Data for processing:

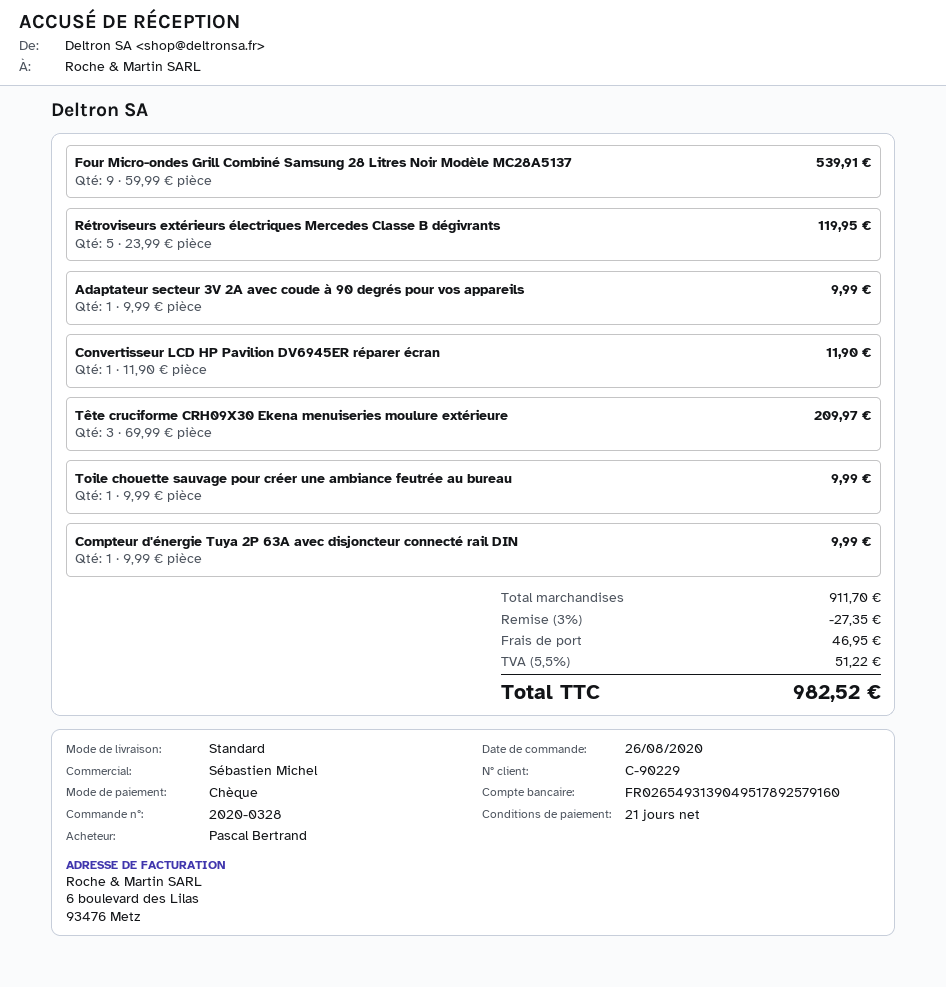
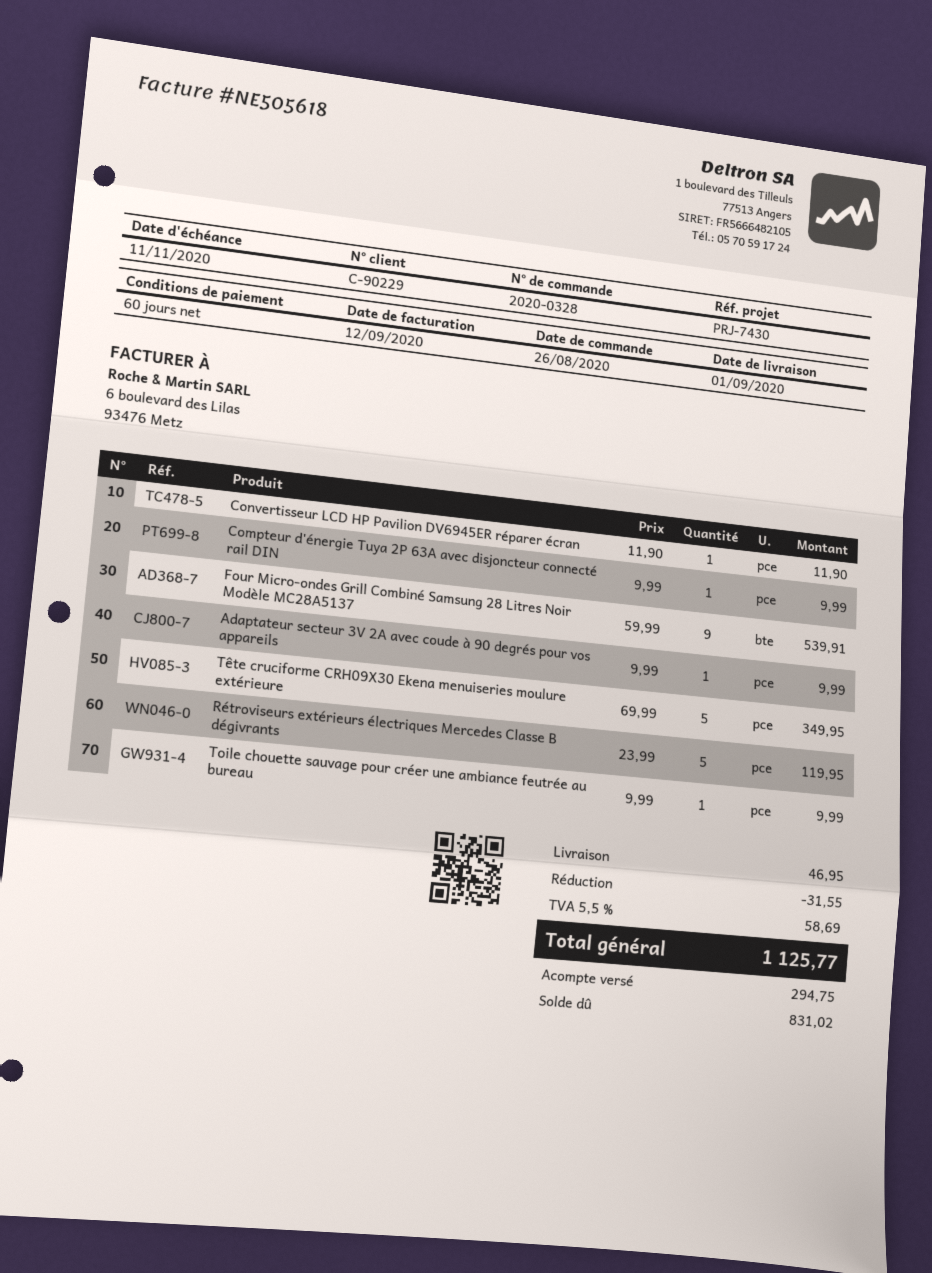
payment terms: 21 days -> 60 days
Tête cruciforme CRH09X30 Ekena menuiseries moulure extérieure: 3 x 69.99 = 209.97 -> 5 x 69.99 = 349.95
discount: 27.35 -> 31.55
tax: 5.5% = 51.22 -> 5.5% = 58.69
total: 982.52 -> 1125.77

Exercise aim:
Transcribe the listing in full. Leave the pictures out.

Expected output:
payment terms: 21 days -> 60 days
Tête cruciforme CRH09X30 Ekena menuiseries moulure extérieure: 3 x 69.99 = 209.97 -> 5 x 69.99 = 349.95
discount: 27.35 -> 31.55
tax: 5.5% = 51.22 -> 5.5% = 58.69
total: 982.52 -> 1125.77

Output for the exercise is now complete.